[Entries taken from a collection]
══════════

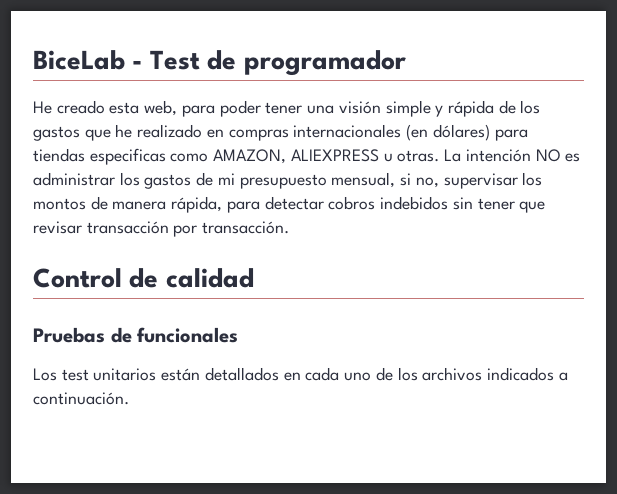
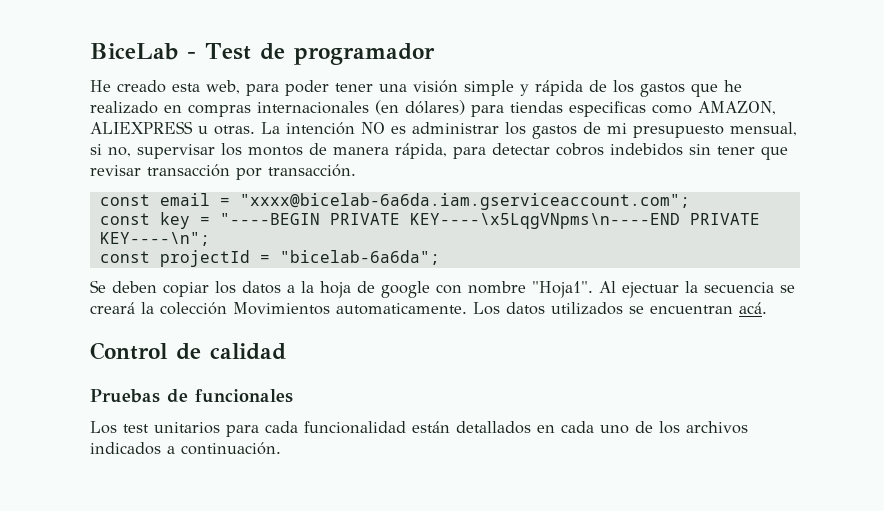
(290, 227) none -> [99,193,690,210] [99,212,760,229] [99,232,210,246] [99,250,440,267] [90,280,795,298] [90,302,767,315] // const email = "xxxx@bicelab-6a6da.iam.gserviceaccount.com"; // const key = "----BEGIN PRIVATE KEY----\x5LqgVNpms\n----END PRIVATE KEY----\n"; // const projectId = "bicelab-6a6da"; // Se deben copiar los datos a la hoja de google con nombre "Hoja1". Al ejectuar la secuencia se creará la colección Movimientos automaticamente. Los datos utilizados se encuentran acá.
(157, 374) none -> [226,421,406,437] para cada funcionalidad

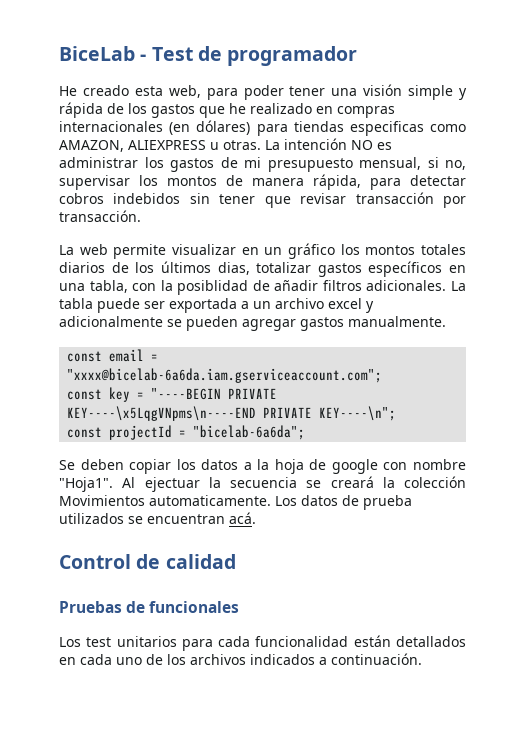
(356, 170) none -> [59,243,467,259] [59,261,466,277] [59,280,466,295] [59,298,374,313] [59,316,446,331] // La web permite visualizar en un gráfico los montos totales diarios de los últimos dias, totalizar gastos específicos en una tabla, con la posiblidad de añadir filtros adicionales. La tabla puede ser exportada a un archivo excel y adicionalmente se pueden agregar gastos manualmente.
(545, 308) none -> [342,495,412,510] de prueba

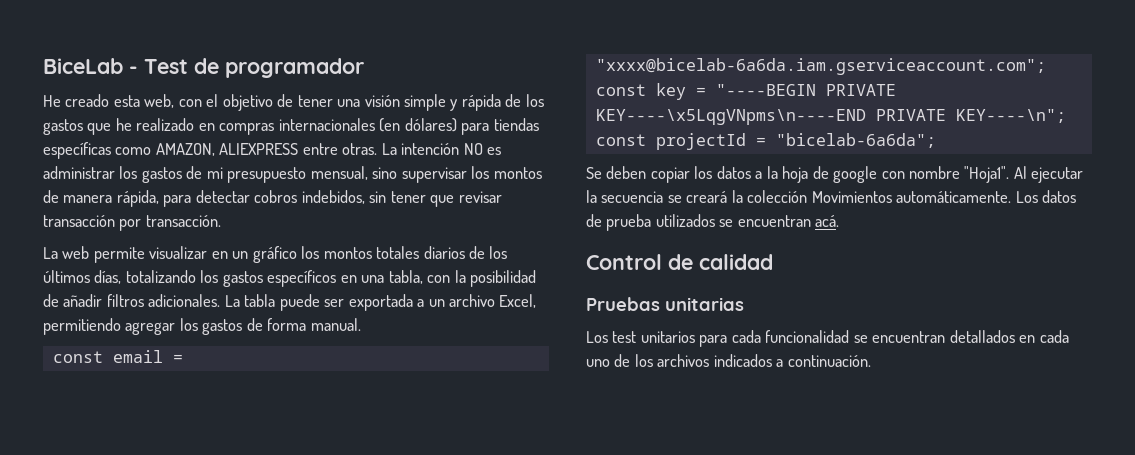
[206,85,284,100] para poder -> [178,94,294,111] con el objetivo de
[349,121,424,136] especificas -> [43,142,111,159] específicas
[210,142,219,150] u -> [302,143,338,155] entre
[427,157,466,170] si no, -> [372,167,398,179] sino
[113,193,181,204] indebidos -> [301,190,365,204] indebidos,
[217,262,312,275] dias, totalizar -> [94,270,219,284] días, totalizando los
[177,280,249,295] posiblidad -> [470,270,537,287] posibilidad
[328,298,374,313] [59,316,446,331] excel y adicionalmente se pueden agregar gastos manualmente. -> [499,294,537,308] [43,318,361,335] Excel, permitiendo agregar los gastos de forma manual.
[144,477,200,492] ejectuar -> [1031,167,1084,183] ejecutar
[149,495,271,506] automaticamente. -> [896,191,1012,203] automáticamente.
[126,601,240,613] de funcionales -> [665,297,744,311] unitarias
[353,635,391,647] están -> [853,331,946,343] se encuentran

══════════

◆ Action item:
Quote only the lines from the one containing "[217,262,312,275] dias, totalizar" through the final line of the records, with both ends included.

◆ Task response:
[217,262,312,275] dias, totalizar -> [94,270,219,284] días, totalizando los
[177,280,249,295] posiblidad -> [470,270,537,287] posibilidad
[328,298,374,313] [59,316,446,331] excel y adicionalmente se pueden agregar gastos manualmente. -> [499,294,537,308] [43,318,361,335] Excel, permitiendo agregar los gastos de forma manual.
[144,477,200,492] ejectuar -> [1031,167,1084,183] ejecutar
[149,495,271,506] automaticamente. -> [896,191,1012,203] automáticamente.
[126,601,240,613] de funcionales -> [665,297,744,311] unitarias
[353,635,391,647] están -> [853,331,946,343] se encuentran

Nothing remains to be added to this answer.